Mesothelioma Information and Facts

Asbestos and Mesothelioma Lawsuits: What to Expect

If you've been exposed to asbestos and been diagnosed with mesothelioma, you may ask, "If I file a lawsuit can I expect to recover significant money damages?" The answer is usually "yes." People who discover they are suffering from mesothelioma due to working with asbestos (or, if they are deceased, their spouse) have an excellent chance of achieving substantial money damages, either from the company that manufactured or installed the asbestos, or from an insurance company or asbestos victims' trust fund that has assumed liability for the company. And this is true even if the original manufacturer has long since sold out, closed down, or even gone bankrupt, thanks to the formation of asbestos victims' trust funds. (For more information on employees' rights when it comes to asbestos exposure on the job, see Nolo's article Asbestos in the Workplace.)

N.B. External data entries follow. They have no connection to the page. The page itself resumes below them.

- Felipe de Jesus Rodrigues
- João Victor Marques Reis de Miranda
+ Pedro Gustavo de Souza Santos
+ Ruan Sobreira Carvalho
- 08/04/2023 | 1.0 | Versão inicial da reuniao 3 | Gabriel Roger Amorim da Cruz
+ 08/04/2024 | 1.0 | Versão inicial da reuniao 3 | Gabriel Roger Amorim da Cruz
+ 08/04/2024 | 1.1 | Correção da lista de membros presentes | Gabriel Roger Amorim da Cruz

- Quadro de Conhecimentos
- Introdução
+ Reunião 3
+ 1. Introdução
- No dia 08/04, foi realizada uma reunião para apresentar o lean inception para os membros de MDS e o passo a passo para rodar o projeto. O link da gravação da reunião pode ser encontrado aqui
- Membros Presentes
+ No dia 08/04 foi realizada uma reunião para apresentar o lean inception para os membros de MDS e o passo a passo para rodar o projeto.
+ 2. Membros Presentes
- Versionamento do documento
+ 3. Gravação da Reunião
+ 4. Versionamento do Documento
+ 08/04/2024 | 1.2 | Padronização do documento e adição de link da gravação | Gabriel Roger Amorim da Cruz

How Long Do I Have to Sue?

Mesothelioma tends to develop 10 to 40 years after exposure to asbestos. State laws called statutes of limitations usually give people one to five years (depending on the state) from the diagnosis or discovery of mesothelioma to file a lawsuit. But it's important to act promptly, because in a few states, including California, Tennessee, and Louisiana, the statue of limitations is only one year from diagnosis. (Check out Nolo's chart Statutes of Limitations in All 50 States.)

If a mesothelioma victim has already died, his or her spouse and other heirs typically have one to three years from the date of death to file a wrongful death action, which can also result in the recovery of substantial money damages.

Mesothelioma victims can't file or join in class actions lawsuits because each person's medical history and prognosis is different, so mesothelioma cases must be filed individually.